Since it cannot be sprayed, air humidity is increased using:

  • special humidifier devices;
  • “company” of other plants;
  • containers with cool water placed around the room;
  • strips of damp sphagnum moss wrapped around a pot or placed in a tray, coconut fiber.

In winter, the pots are moved away from radiators and other heating devices that dry out the air greatly.

Substrate of poor quality

For cultivation, a substrate is used, consisting mainly of pieces of pine bark. Other ingredients are peat chips, sand, pieces of charcoal, chopped dry sphagnum moss, fine expanded clay, even polystyrene foam.

Ordinary soil for indoor plants is not suitable for orchids due to its high moisture capacity and “oversaturation” with minerals. In such conditions, root rot develops quickly and the plant will not bloom.

To form a peduncle, it must be transplanted into a substrate of suitable quality. During the transplantation process, be sure to inspect the roots and cut out all dead tissue affected by rot.

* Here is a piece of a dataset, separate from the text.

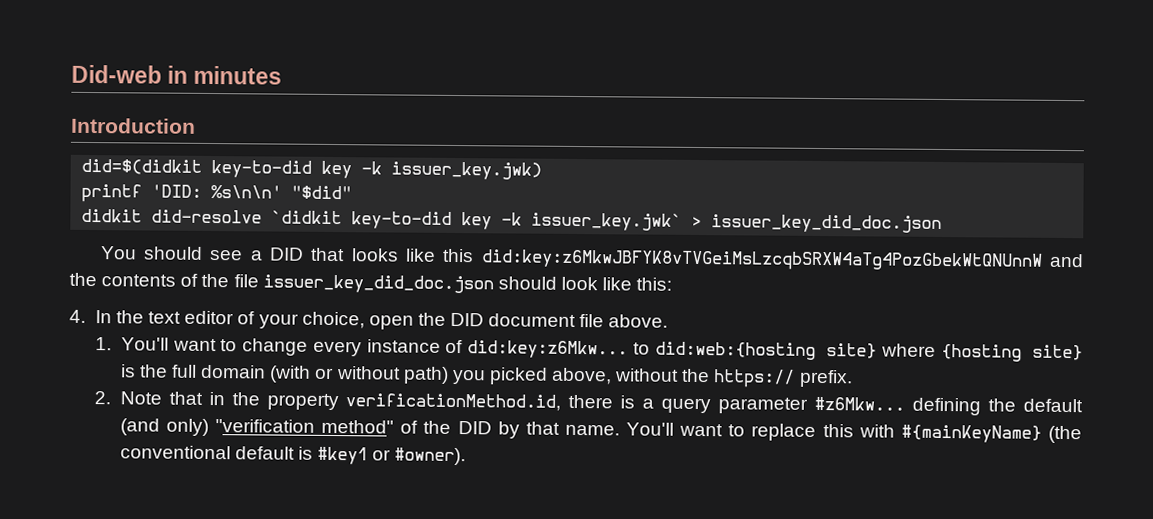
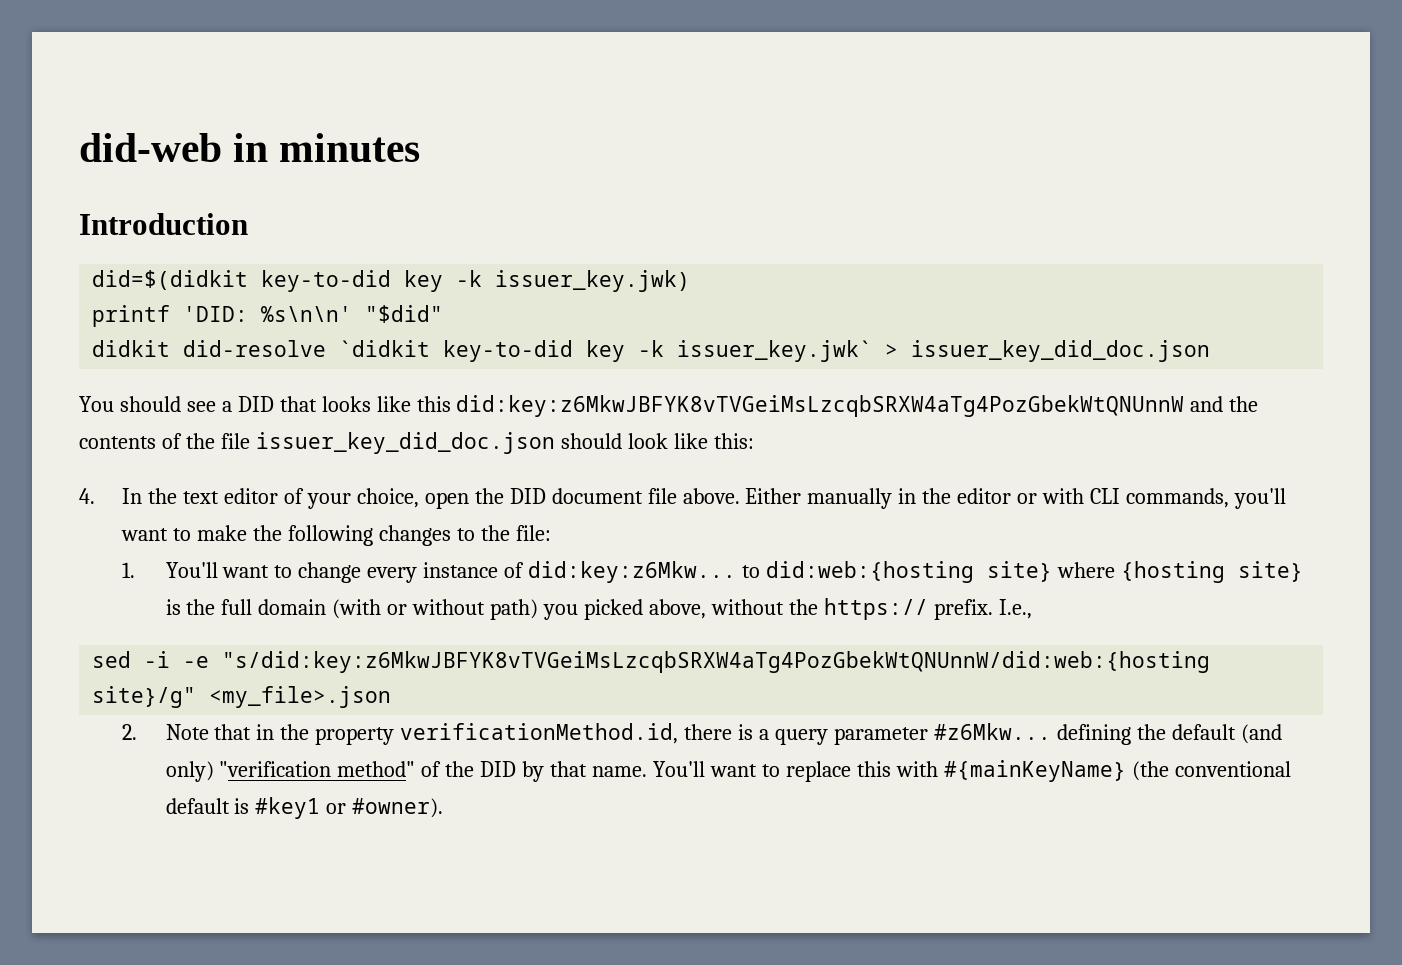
- Did-web in minutes
+ did-web in minutes
+ Either manually in the editor or with CLI commands, you'll want to make the following changes to the file:
+ I.e.,
+ sed -i -e "s/did:key:z6MkwJBFYK8vTVGeiMsLzcqbSRXW4aTg4PozGbekWtQNUnnW/did:web:{hosting site}/g" <my_file>.json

I recommend watching the video (be sure to watch it to the end), you will learn a lot of new things:

How is it different from other parts of the plant?

Often, novice flower growers cannot determine what the orchid has produced: a root or an arrow . Indeed, only a florist with many years of experience can accurately identify the part of a plant, especially at first. But after some time, when the process reaches 1 cm in length, this will not be difficult to do.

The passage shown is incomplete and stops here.